Alexis
About two minutes ago I tucked my youngest son into bed and kissed his cheek and as I did a big fat tear hit his perfect cheek.

So much emotion in that tear.

I just returned from the hospital visiting my friends' newborn Son, just hours old. I held him and rocked him. Wrapping him in love and smiles. Breaking just a little when his mother asked if I was doing okay.

I was. I really was.

I had prayed for and rejoiced at the news of this little one. I had anxiously carried my cellphone into bed each night waiting for news. Yet holding him, cooing at him and looking into his adorable face was still a reminder of what I had missed the last 15 months.

As I held him I was so grateful for his sweet little life and overjoyed to see what changes he would bring in his parents. I remembered that couple who left the hospital after the birth of my first, was not the couple who had come in.

Mom and dad both bore that exhaustion and pride that come with the magic of holding your little one in your arms for the first time.

I am so grateful that my heart is not calloused with my deep pain, that it still opens so easily to this new little one. I was slightly afraid the emotions would be a bit too much, or too bitter. But holding that precious little one was enough to salve an open wound.

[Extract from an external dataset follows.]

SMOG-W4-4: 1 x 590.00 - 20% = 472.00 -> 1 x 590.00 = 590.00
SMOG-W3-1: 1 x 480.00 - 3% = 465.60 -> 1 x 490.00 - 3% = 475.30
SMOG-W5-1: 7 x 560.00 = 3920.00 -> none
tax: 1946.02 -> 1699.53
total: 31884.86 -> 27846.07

Then I came home to my own little one, hardly little anymore, awakened by hunger since he had slept through dinner. I reveled in the silence and a chance to hold him and smile at him. To nuzzle into his neck and make him giggle.

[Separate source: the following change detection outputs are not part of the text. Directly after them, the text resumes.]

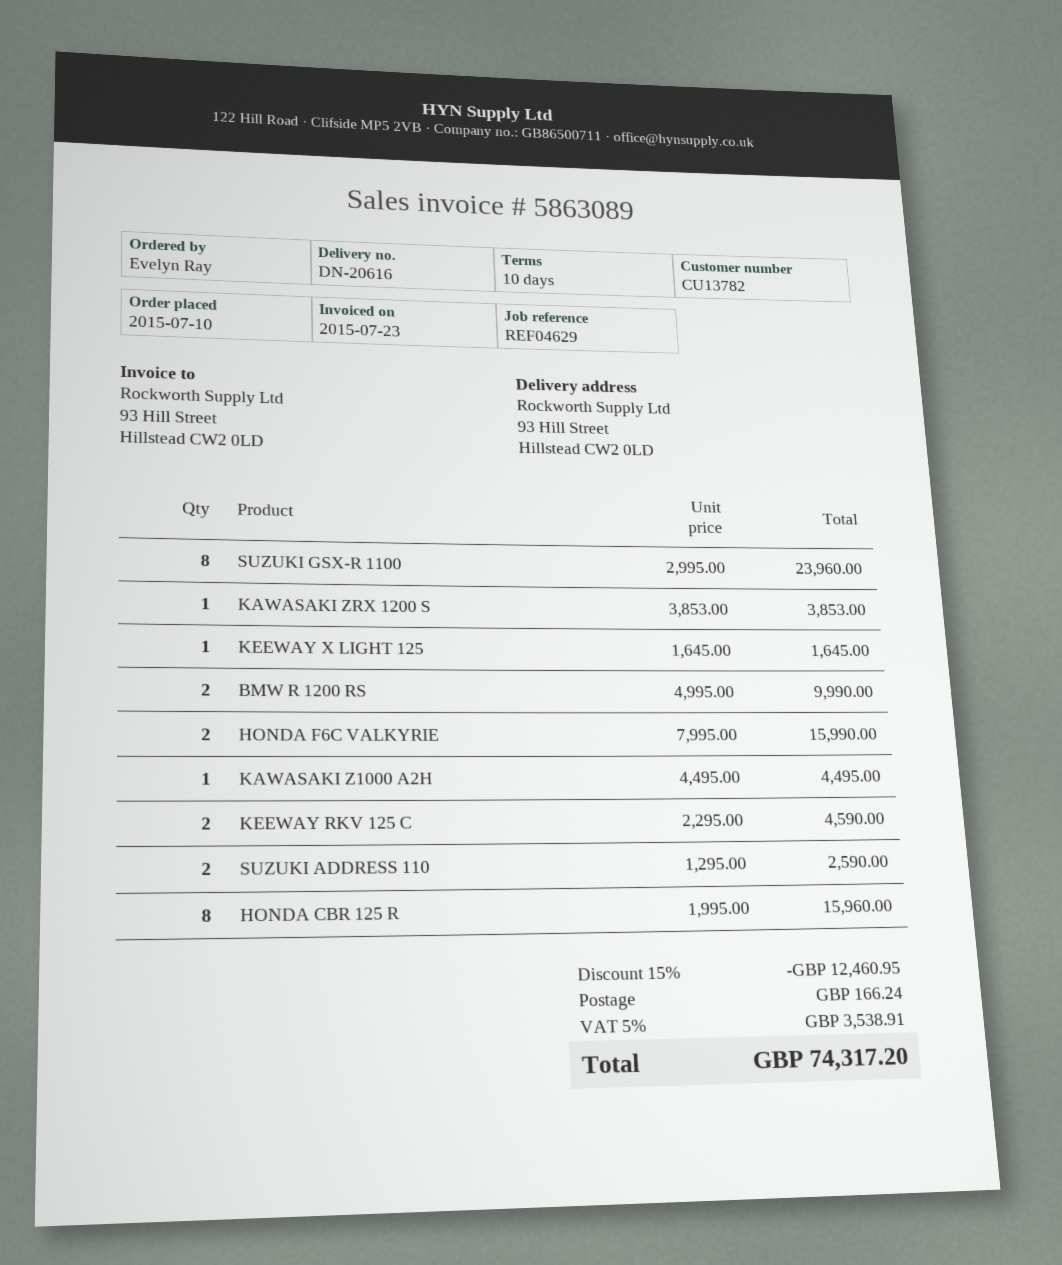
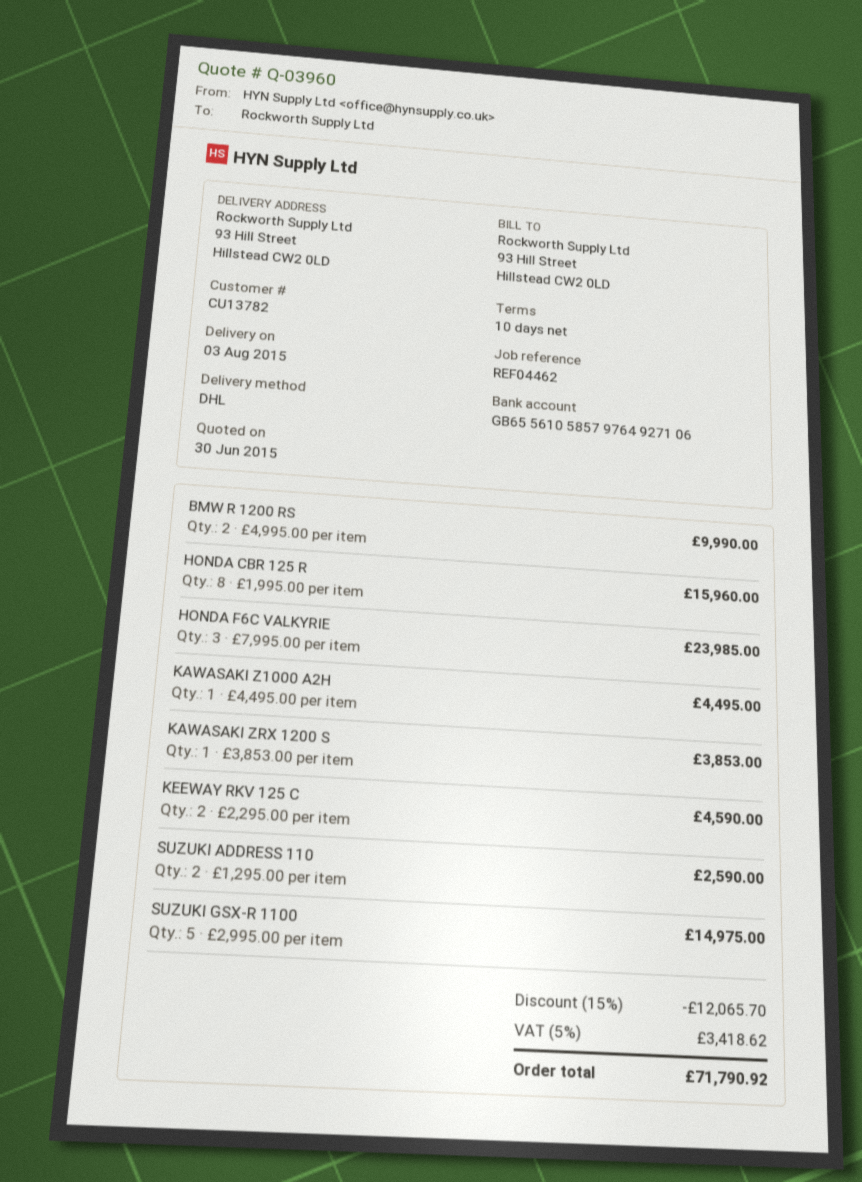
reference: REF04629 -> REF04462
SUZUKI GSX-R 1100: 8 x 2995.00 = 23960.00 -> 5 x 2995.00 = 14975.00
KEEWAY X LIGHT 125: 1 x 1645.00 = 1645.00 -> none
HONDA F6C VALKYRIE: 2 x 7995.00 = 15990.00 -> 3 x 7995.00 = 23985.00
discount: 15% = 12460.95 -> 15% = 12065.70
shipping: 166.24 -> none
tax: 5% = 3538.91 -> 5% = 3418.62
total: 74317.20 -> 71790.92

Then as I tucked him back into his bed I saw a glimpse of the baby he once was and my heart swelled to fill the painful parts in my soul.

Welcome to the world Caden, and thanks for sharing him with me Nate and Hattie :)
Alexis
Sanctity of Human Life Week is coming. A time to stand up and be heard about the inherent value in all human beings. A brief moment set aside to, not just decry abortion, but to speak to the value of the life contained in the womb.

I remember the first time I heard about abortion and being horrified at the mere idea of it. I remember joining a protest on the whim. Just a child, not much older than my oldest son. I also remember that it sent a lighting bolt in my home. My mother not at all pleased that I would take a stand on an issue I couldn't fully understand.

She was right, I didn't understand it all. I didn't understand what would drive a woman to make such a choice, I saw a selfish desire to just "do away" with a mistake.

As I grew into adulthood and saw a more human face on abortion, my view didn't change much. The slogan "Abortion stops a beating heart" always rang in my ears. My heart broke for the desperation some women, some girls, felt when choosing to end the life of their unborn.

I listened as semantics were juggled and words like tissue, fetus, potential for life were used. I tried to understand the idea of a starting point for humanness... but still I saw the pictures I had seen as a young girl of discarded babies and brain couldn't understand how this choice would be good for anyone.

Then on May 17 2007 I was told that the baby I was carrying would die. I was encouraged to abort and everything I knew and believed and felt changed. I struggled through the idea that I may end a pregnancy of a baby not destined to live.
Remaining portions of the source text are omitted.